Play well, and the job was his for the rest of the season. But he didn’t make it through the game, completing 7 of 16 passes (43.8%) for 54 yards and a passing efficiency rating of 72.63.
Four months later, Greenlee said he feels far ahead of where he was at any point last season, the experience in the loss to Wyoming leaving no visible marks. And he knows exactly what he needs to work on this spring: his poise.
“Going into that game, I feel like everything was kind of loud and kind of scrambled around me,” Greenlee said. “I’m getting more of that sense of comfort. I need to work on being in the pocket more. That’s one of the biggest things I need to work: just being calm. Being at the quarterback position, the biggest thing you have to do is be poised, so I just need to work on that and being able to handle everything that’s going on.
“It comes with reps. You work it, and the more experience you have the better you’re going to get at it. When you’re young, like I was last year, I was letting the pocket collapse me and not handling it well and not working the pocket good. It’s something you need to work. I need to be more comfortable in the pocket.”
As the spring goes along, the defense will throw more and more at Greenlee, Anderson and Virgil. Disguise. Blitzes. How they handle it will go a long way in who will emerge with the inside track toward a start on Sept. 5 against Abilene Christian. They will need to make the right reads, good decisions with the football. Most important, take care of it. Last season the Bulldogs were minus-7 in turnover margin, tied for ninth in the Mountain West Conference, and 21 of those turnovers lost came on interceptions thrown by Brian Burrell (18) and Brandon Connette (three).
“There’s only one way to be comfortable,” Greenlee said. “So over these next 14 practices that’s the main thing I’m going to be focusing on, being able to lead and to work the pocket.”
• Answers will come once the Bulldogs put full pads on, but Nate Madsen did well on his first day playing to nose guard.
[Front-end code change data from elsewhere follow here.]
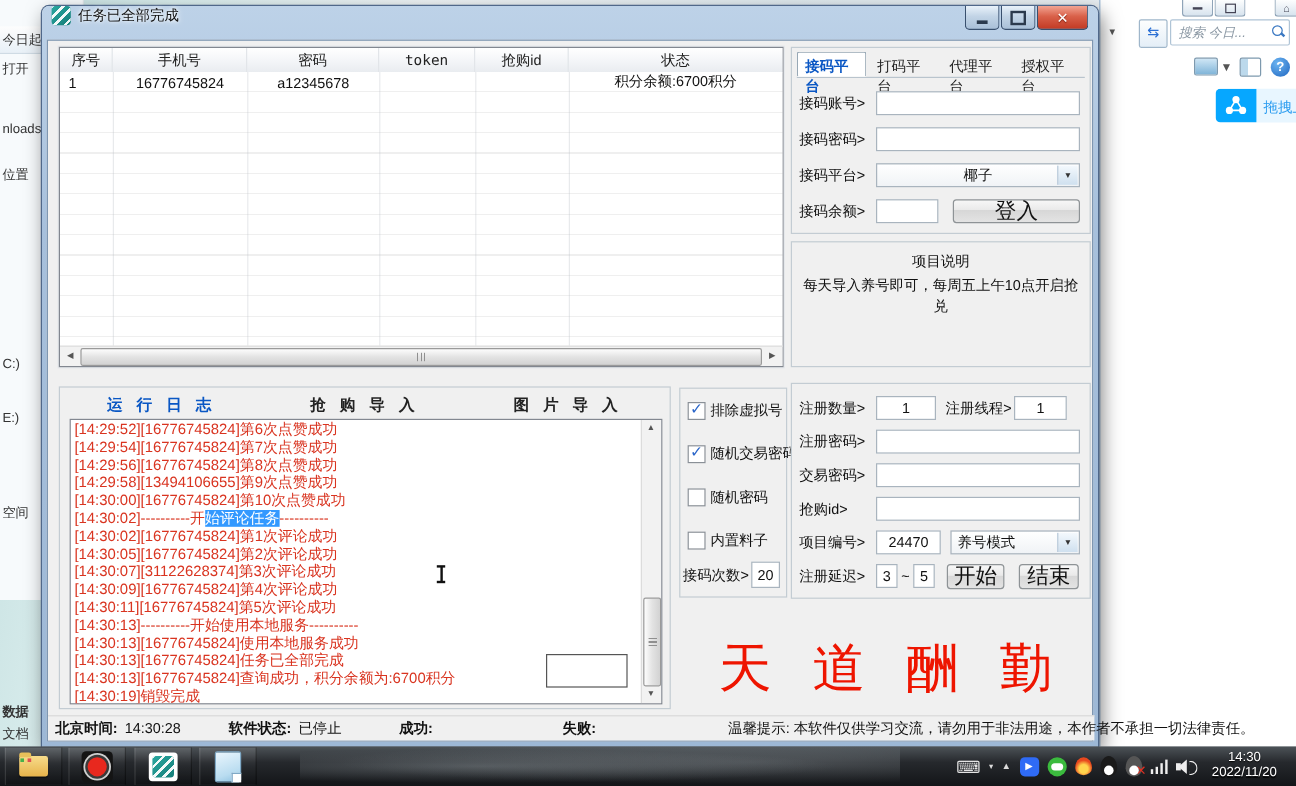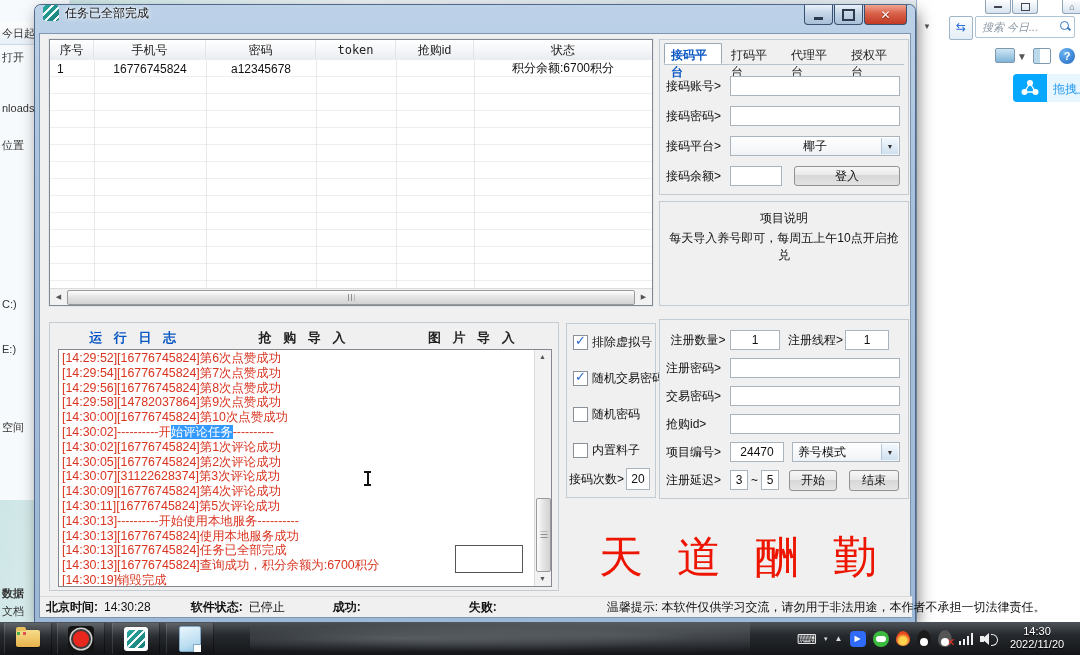"登入" .btn7 { font-size: 12px -> 18px }
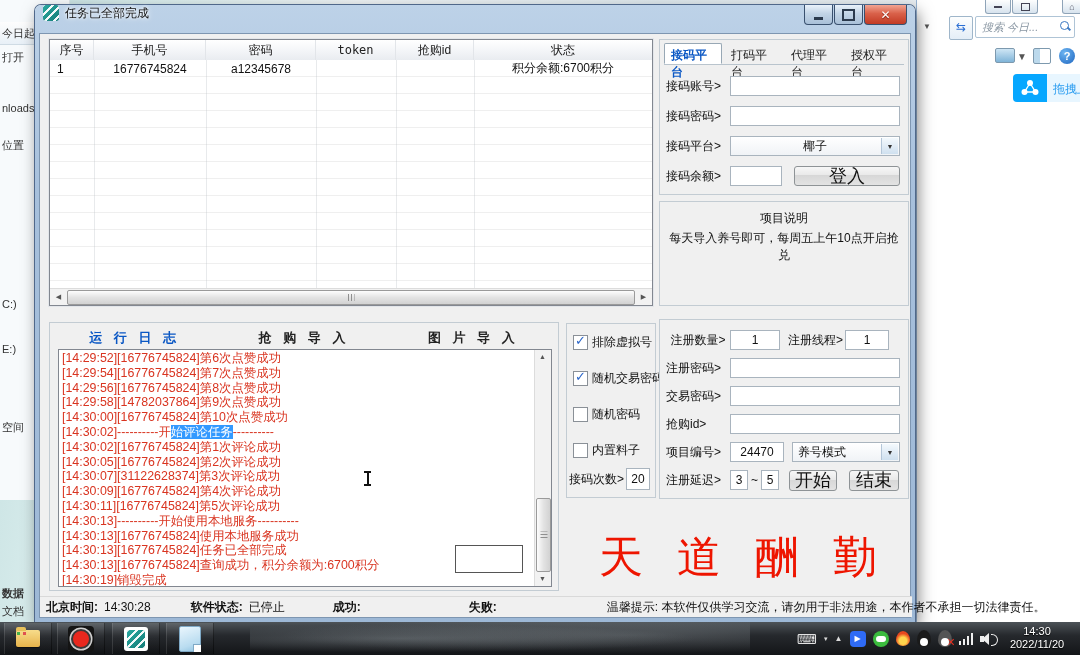"注册数量>" div.frow { text-align: center -> none }
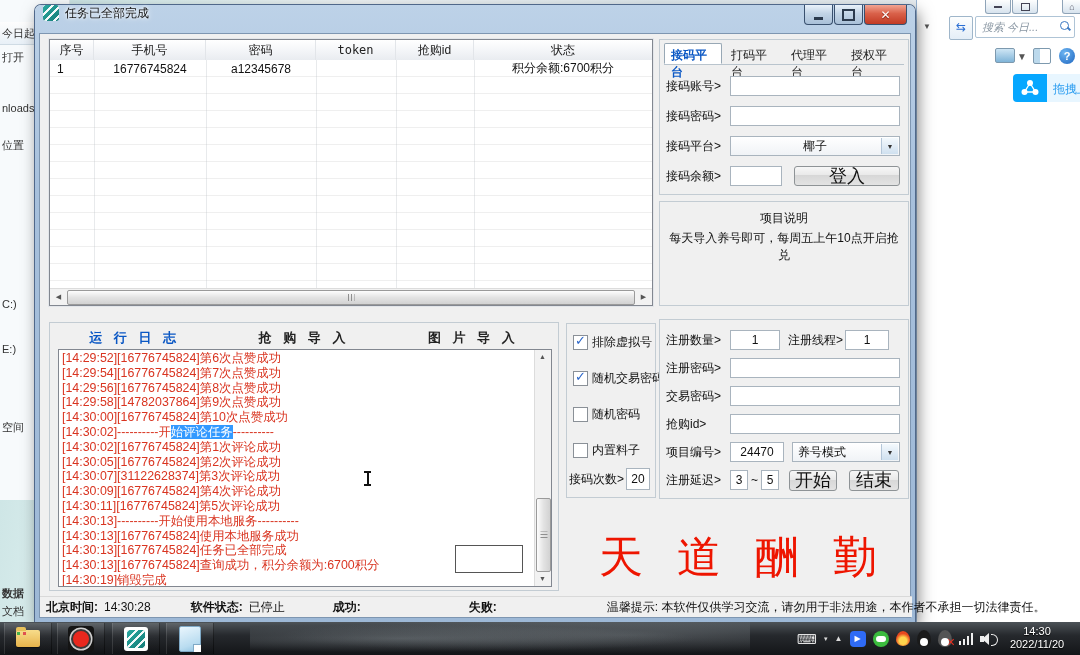"[14:29:58][14782037864]第9次点赞成功" div.log-line { text: 14782037864 -> 13494106655 }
Very active. “I like the aggressiveness he practiced with today,” DeRuyter said.
• When Burrell decided to forgo his senior season, Greenlee became the eldest and most experienced quarterback in the program, despite being a redshirt sophomore with all of 41 passes on his résumé. “It’s definitely different being the oldest this young,” he said, “but it’s time to step up and be the oldest guy, be the leader, be the veteran.”
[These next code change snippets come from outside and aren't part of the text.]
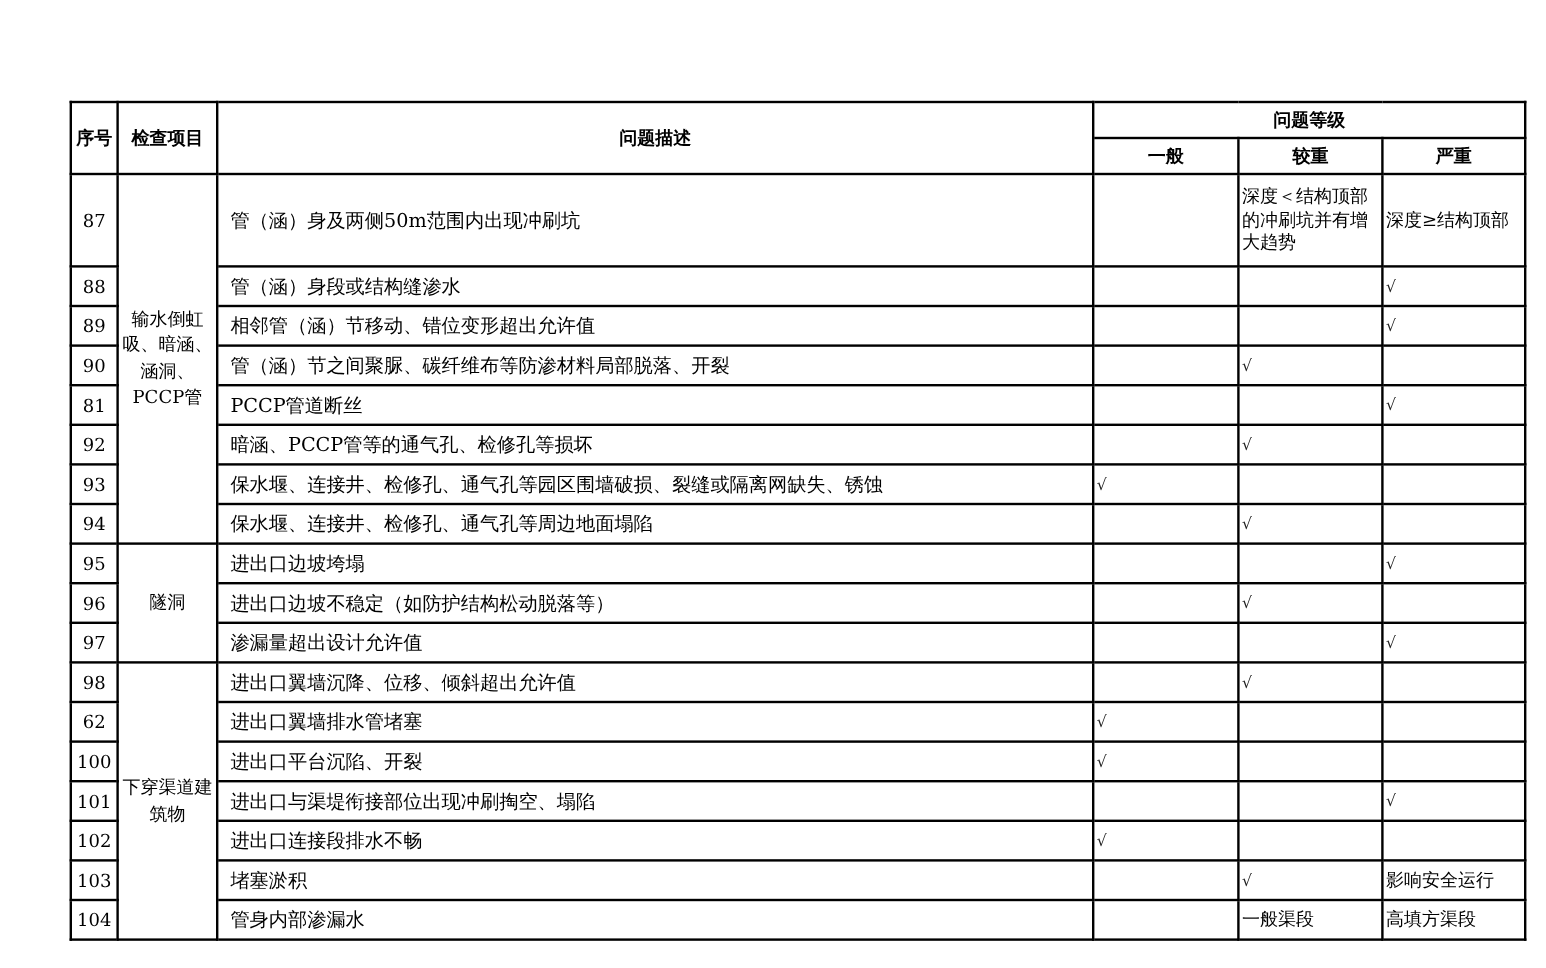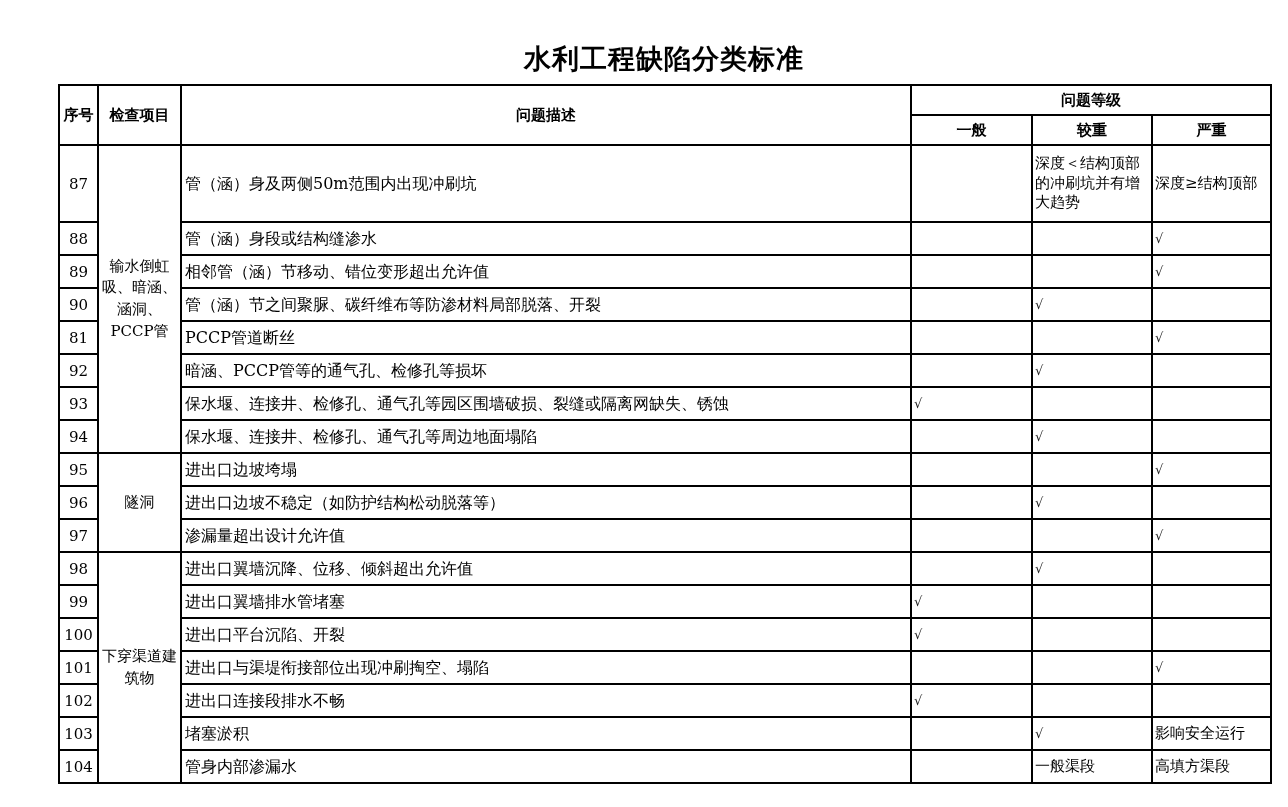"水利工程缺陷分类标准" div.doc-title { html: <div>水利工程缺陷分类标准</div> -> none }
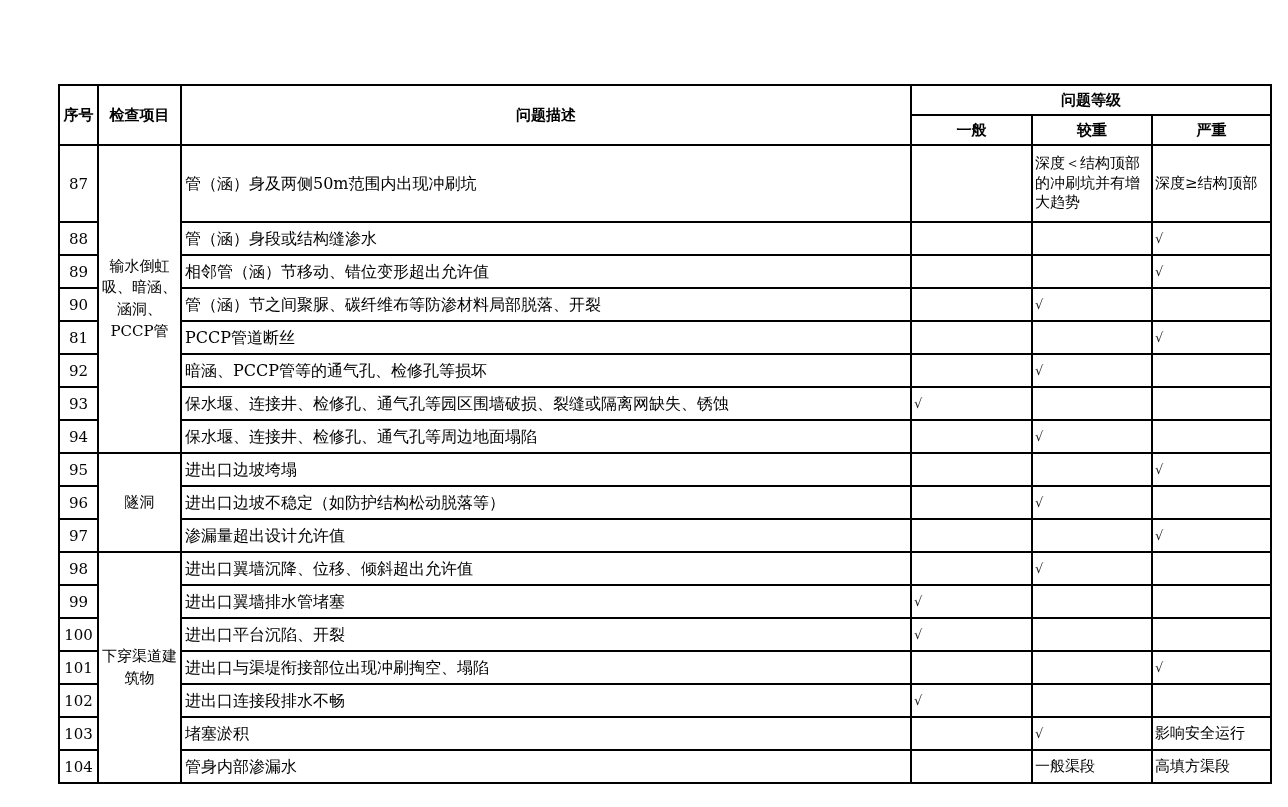"管（涵）身及两侧50m范围内出现冲刷坑" td.desc { padding: 0 2px 0 3px -> 0 2px 0 10px }
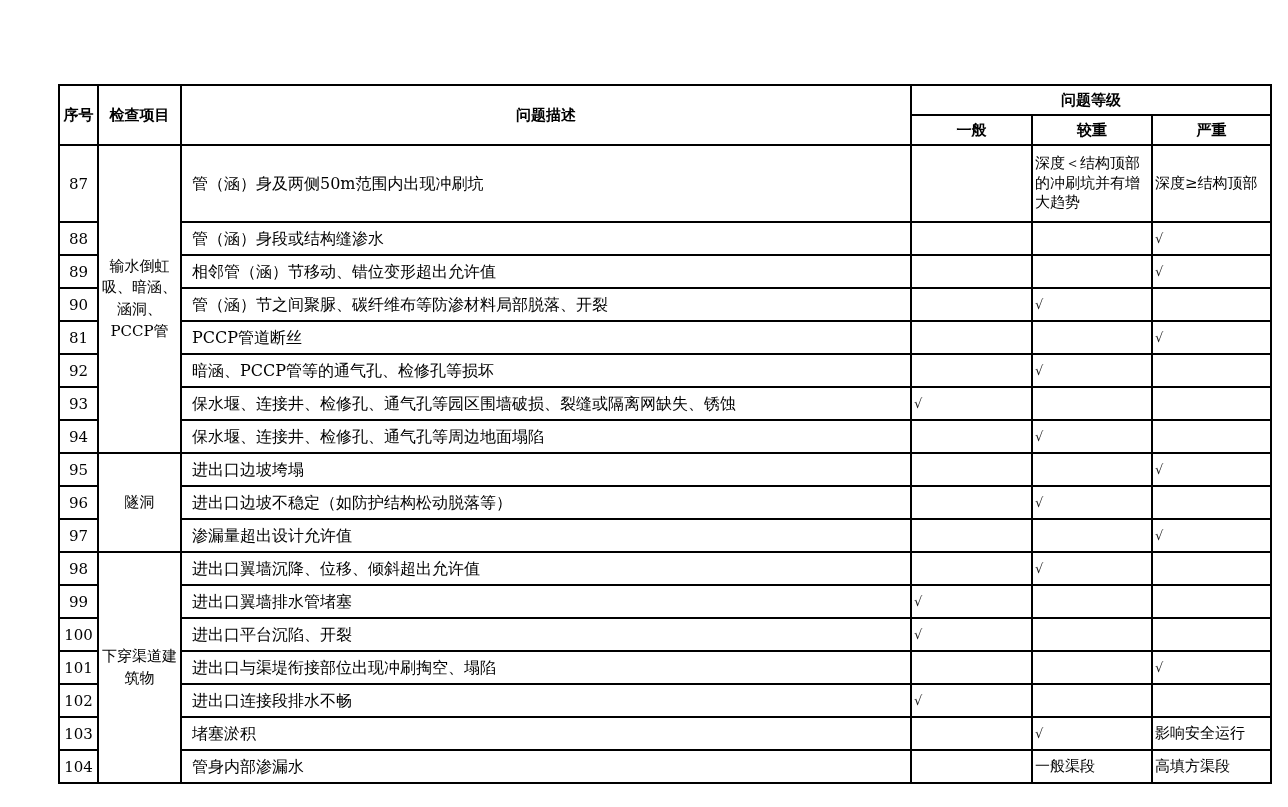"99" td.idx { text: 99 -> 62 }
• DeRuyter on Virgil: “I like the fact that he’s getting in there and aggressively competing. He’s not always making the right read, but he’s going to throw it in there. We’ll coach him up on making some good decisions, but I like the fact that he’s not shy. I like the way the ball comes off his hand. He threw some very catchable balls to guys and we have some good young receivers that have an opportunity to catch a bunch of balls so they need to learn how to do it this spring.”